This week has seen two major political developments in the UK: the so-called “Brexit Bill” received Royal Assent, and Scotland’s First Minister confirmed her intention to call for a second referendum on Scottish independence. In this article, we consider the potential implications of these developments for trustees and employers of UK pension schemes.
Pensions legal framework
The pensions legal framework operates primarily at member state level. While European developments have had significant impact on pensions – notably the Barber case on equalisation between male and female members’ benefits – the vast majority of UK pensions regulation is contained in UK statutes and regulations.
Within the UK, pension law is largely identical north and south of the border and many pension schemes have members based in both English and Scotland. The primary distinction between English and Scottish pension schemes arises from differences in the common law of trusts applying under English and Scots law. There are some differences for Northern Irish based pension schemes too. At present, the jurisdictions of the Pensions Regulator, the Pensions Ombudsman and the Pension Protection Fund encompass the whole of the UK.
Implications of Brexit Bill
The passing of the Brexit Bill itself, and indeed the triggering of Article 50 that is expected to follow shortly, will have no immediate legal impact on UK pension schemes. However, as a further step towards the UK leaving towards the EU, it brings into focus the wider issues that schemes will need to address as the process continues. These include:
- Sponsor covenant, investment and funding. Trustees of final salary pension schemes should continue to carefully monitor the covenant of sponsoring employers as the UK’s trade position is negotiated. The long-term market impact of Brexit remains to be seen, but trustees must work closely with their investment advisers and be prepared to take appropriate action as required.

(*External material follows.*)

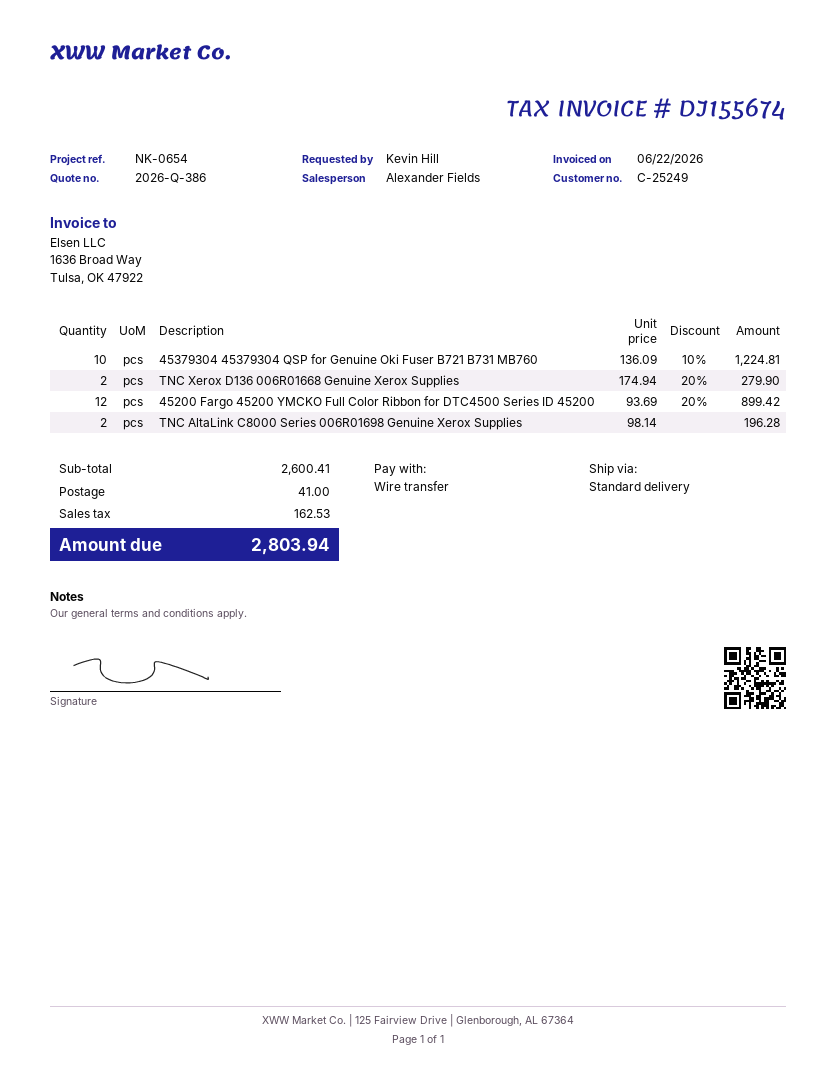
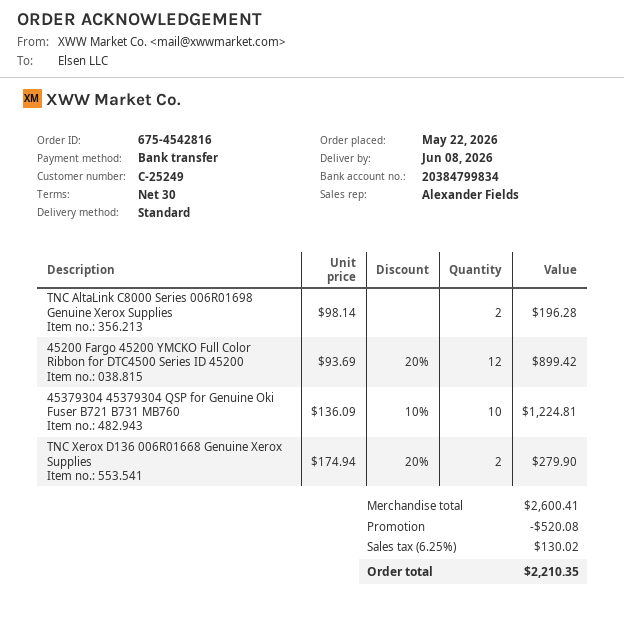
discount: none -> 520.08
shipping: 41.00 -> none
tax: 162.53 -> 130.02
total: 2803.94 -> 2210.35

- Equalisation and equality. The principles of non-discrimination and equal treatment in occupational pensions have their roots in the EU, but they have subsequently been incorporated into UK law. One key area that is the subject of ongoing discussion and debate is the equalisation of Guaranteed Minimum Pensions (GMPs). It is not yet known whether schemes will be required to equalise GMPs following Brexit and trustees and employers should monitor developments closely.
- EIOPA and solvency. The European Insurance and Occupational Pensions Authority (EIOPA) is responsible for setting common regulatory and supervisory standards and practices in the EU, including solvency requirements. In the past, the UK has successfully blocked developments that would have increased the funding requirement for UK pension schemes. Whether the UK will continue to be bound by EU solvency rules, and its ability to influence these in future, will be a matter for negotiation.
For more discussion of the potential implications of Brexit for pension schemes, see the recently published House of Commons Briefing Paper, Brexit – Implications for private pensions.
Implications of IndyRef2 Very little is known at this stage about the implications for private and state pensions of a potential second vote on Scottish independence. In 2013, a year before the first independence referendum, the Scottish Government published a paper outlining its vision for pensions in an independent Scotland, and we would expect a similar publication to be issued if a second referendum is to be held.
Some key issues that arose as part of the independence debate in 2014 include:
- State pensions. The so-called “triple lock,” which guarantees to increase pensions each year by the higher of inflation, average earnings of 2.5%, was a key promise of both sides in the independence debate. With the policy under review by the Chancellor amid affordability concerns, it remains to be seen whether this will be part of the Scottish Government’s pensions’ platform.
- Cross-border issues. Under EU cross-border rules, pension schemes with members in more than one member state must be fully funded at all times. This was a major issue in the first independence campaign, but with Brexit proceeding apace and Scotland’s ability to re-join the EU far from certain, there is additional complexity in assessing how cross-border requirements would apply and what impact these would have on scheme funding obligations.
- Regulation, protection and taxation. As mentioned above, the existing body of UK pensions legislation is contained in UK-wide statute and regulations, which would need to be replicated for Scotland. Likewise, consideration would need to be given to how the Pensions Regulator, Pension Protection Fund and Financial Services Compensation Scheme would be replaced and funded in an independent Scotland. Pensions taxation would be likely to remain the same initially, but as the Scottish tax regime evolved, so too would the pensions tax system.
As we have seen with Brexit, the period of uncertainty surrounding a referendum can affect schemes’ investments, covenant and funding. Trustees and employers must continue to monitor the position and be prepared to take action if required.
The world of pensions is always changing and adapting to new regulatory environments and market conditions. Sponsors and trustees who keep aware of developments and prepare for different eventualities will be best placed to respond to future challenges and opportunities arising from this unprecedented period of constitutional change.